For Blau, the real difficulty comes in the next step: “The VR experience is completely dependent on the device and the quality of the content. I’m convinced that the initial devices being released in 2016 are good enough, but it’s the content that must keep users coming back. Is there enough good VR content in the pipeline to keep users engaged with the devices over time? From early indications there are some great VR games and video experiences so I’m not worried, but ultimately this is a question that we can’t answer until we see how the general public reacts to these new types of personal computing devices and content.”
Even if it overcomes those hurdles, there’s another one waiting around the corner: cost. Both the Rift and the Vive require a top-flight gaming PC, which costs about £1,000, to power the devices – which themselves are likely to start around £300. Against that, the PlayStation VR, which only requires a £300 PlayStation 4 on top of its own (unannounced) price, is comparatively cheap.
As a result, “it’ll remain a super exciting early adopter tech until the price comes down”, says Bithell. “It’s important to remember though that, while the price will be high, we’re not talking ‘buying the first 3D TVs to hit the market’ prices here.” The prices will be probably high enough, however, to prevent an immediate repeat of the last great crossover hit from gaming, Nintendo’s Wii.

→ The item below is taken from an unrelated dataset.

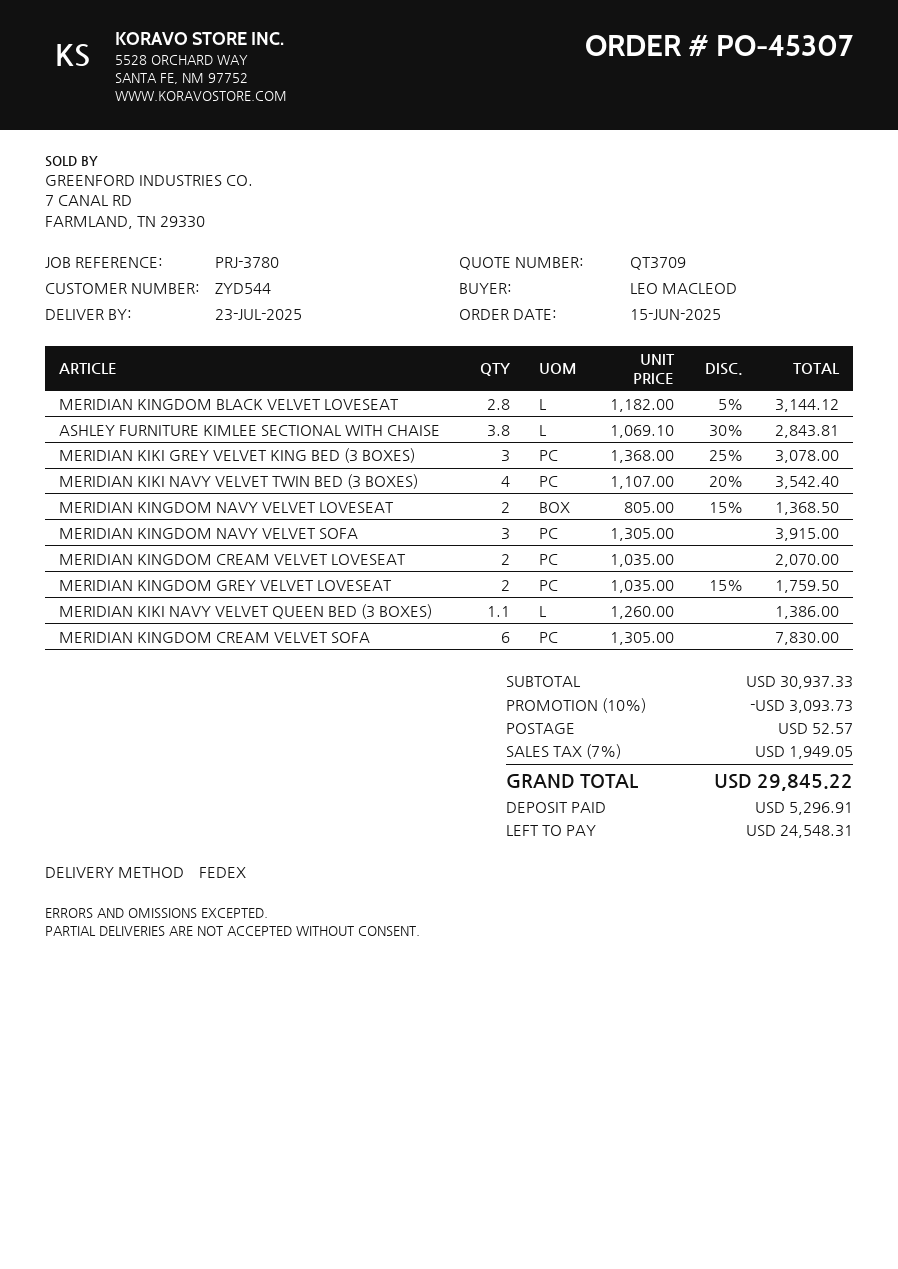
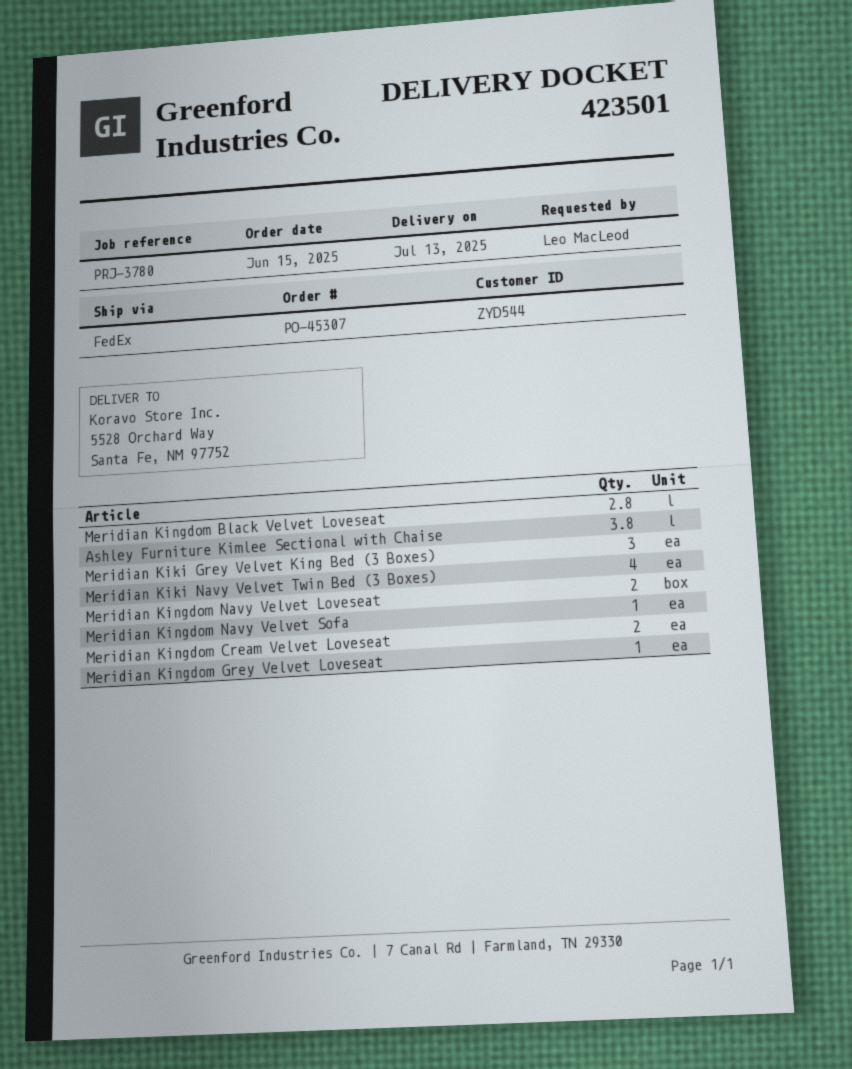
delivery date: 2025-07-23 -> 2025-07-13
MERIDIAN KINGDOM NAVY VELVET SOFA: 3 -> 1
MERIDIAN KINGDOM GREY VELVET LOVESEAT: 2 -> 1
MERIDIAN KIKI NAVY VELVET QUEEN BED (3 BOXES): 1.1 -> none
MERIDIAN KINGDOM CREAM VELVET SOFA: 6 -> none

That’s a shame, because some of the most interesting uses of VR are a long way from traditional gaming. As well as the burgeoning field of 360˚ cinema, which places viewers in the centre of the shot and allows them to look around as they see fit, there’s the looming presence of Facebook in the field. The social network is not the first thing that comes to mind when one thinks of gaming – but that’s not what Mark Zuckerberg cares about either.
“Imagine enjoying a courtside seat at a game, studying in a classroom of students and teachers all over the world or consulting with a doctor face-to-face – just by putting on goggles in your home,” he wrote when he announced Facebook’s acquisition of the company. “Virtual reality was once the dream of science fiction. But the internet was also once a dream, and so were computers and smartphones.”
But that’s further down the line. For the next year, the question will be whether a virtual reality headset can take its place on the gaming stage – and if so, which one. Bithell thinks so. “As products, all three are solid and ready for that audience. While I’m not expecting to be throwing my TV in the tip next Christmas, I think they’ll have a strong start, then it becomes about sustaining that success with software and further iterations on the tech.”
Gartner’s Blau thinks that “a single year isn’t enough time to get an overall picture of the future of VR”, but that it is “certainly enough time to fully understand how the first few years of VR technologies will do in the hands of consumers”.
Even now, with months to go until release, the state of virtual reality tech impresses me. I’ve written it off before, worried that over-promising and under-delivering would combine with the “dork factor” to produce something dead on arrival. Now, I’m only sure of one thing: I want one. If you want me, I’ll be the one in the corner, gurning and writhing with a smile on my face.